Medic Manzoor Shahani said there has been a "surge" in malaria, gastro illnesses, and dengue while "most of the patients are children and pregnant women".
- 'The hidden fever' -
Before the floods southern Pakistan was already devastated by grinding poverty. Now aid only sporadically penetrates the patchwork swampland, while the true number of those in need has yet to even be discovered.
Doctors and officials offer contradicting figures, as they grapple to understand the scale. In Dadu the official death toll is just 23, but everyone privately agrees the real figure must be far higher.
"This is devastation beyond the government's approach," said provincial health monitor Faheem Soomro, as young doctors tally the day's fresh patients at a boardroom table.
Half of malaria tests are coming back positive and most homes have suspected cases.
Sindh has recorded 208,000 cases of malaria so far this year, a dramatic rise from 2021, when cases were reported.

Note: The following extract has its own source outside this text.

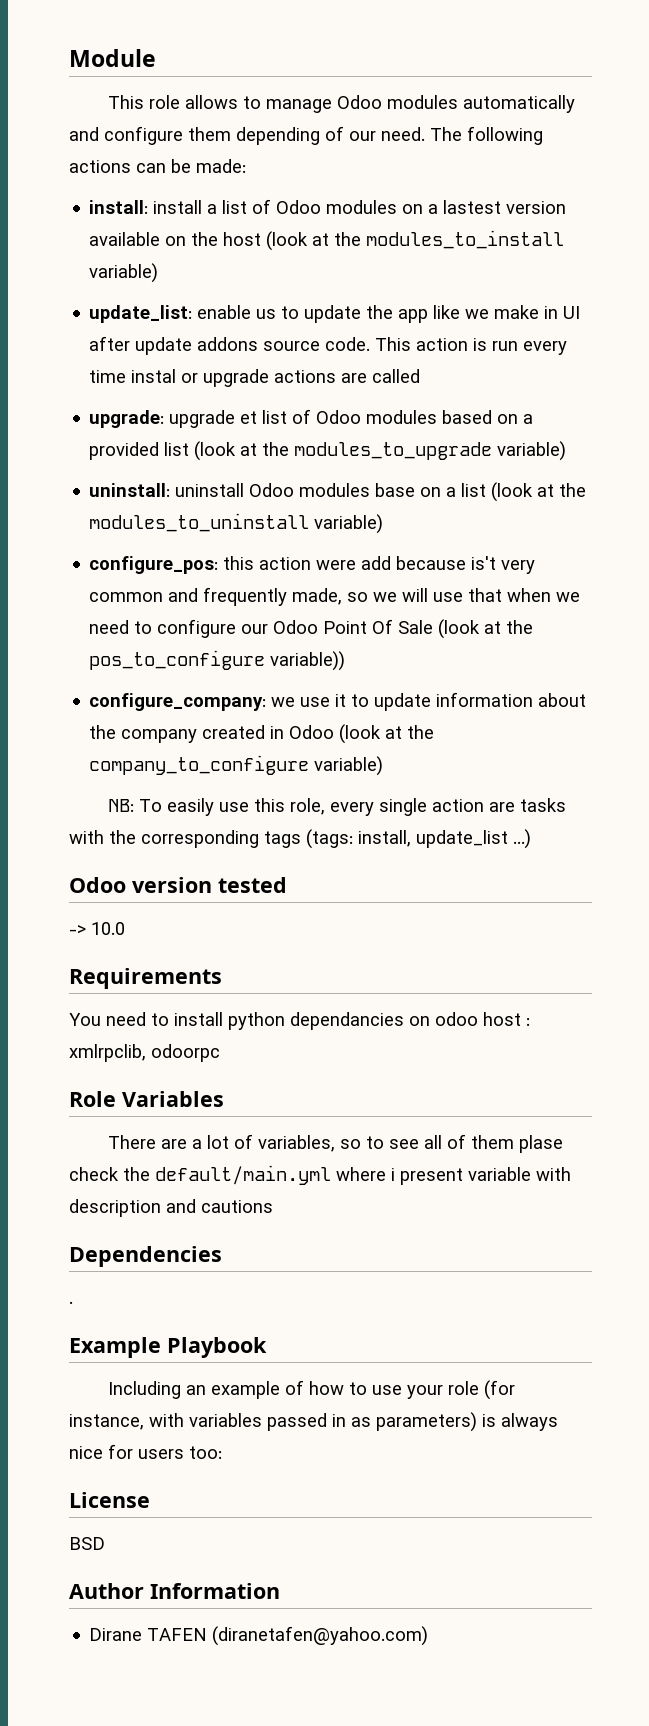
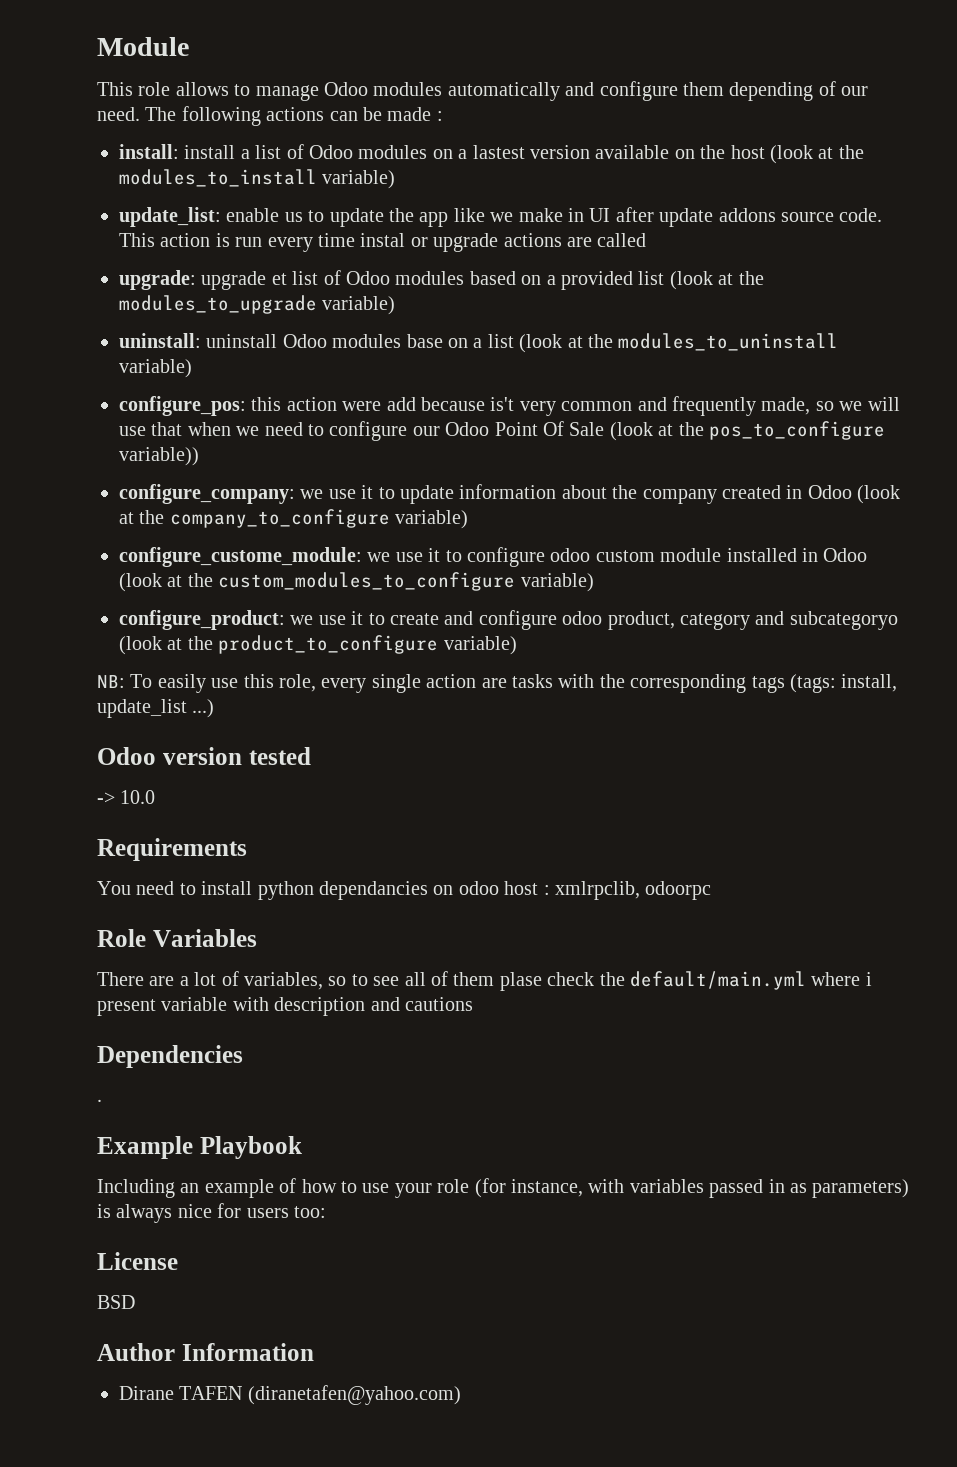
[196,159,246,173] made: -> [387,107,443,121] made :
(384, 766) none -> [119,547,868,567] [119,572,594,592] [119,610,898,630] [119,635,517,655] // configure_custome_module: we use it to configure odoo custom module installed in Odoo (look at the custom_modules_to_configure variable) // configure_product: we use it to create and configure odoo product, category and subcategoryo (look at the product_to_configure variable)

Left untreated -- as it certainly is in the stranded swathes of Sindh -- malaria can quickly turn fatal. In a normal year there are 50,000 deaths from malaria in Pakistan.
Soomro describes it as "the hidden fever". It has vague flu-like symptoms -- as the mosquito-borne parasite enters the liver and bloodstream, in severe cases swelling the brain.
The healthcare disaster is most easily monitored in camps -- there are 19 in Dadu -- where the luckiest of the displaced live in row upon row of hundreds of simple A-frame tents.
In one of the "tent cities" home to around 5,000, residents clamour for treatment in a blustery gazebo where doctors test them for malnutrition and malaria, as others offer vaccinations and female health advice.
Soomro estimates 60 percent of the displaced once stayed in camps like this, but three quarters of those have scattered back to the sodden hinterlands to remake their lives, often out of reach of aid efforts.
Outside the camps the dispersed can be seen everywhere -- in tents and on daybeds clustered by highways and near scummy stagnant lakes.
- 'Unaware' victims -
The monsoon torrent came after Pakistan was seared by a spring heatwave, with pockets of Sindh sporadically suffering temperatures of 50C (122F).
Extreme weather events are increasing in severity as a result of climate change, scientists say.
Pakistan -- the world's fifth largest population -- is responsible for only 0.8 percent of global greenhouse emissions but it's one of the most vulnerable to extreme weather caused by global warming.
In Johi, community activist Ali Pervez laments how the worst affected Pakistanis are unable to advocate for climate justice.
"They are totally unaware," he said.
"There is not any quality education [so] that we can easily make aware, empower our people."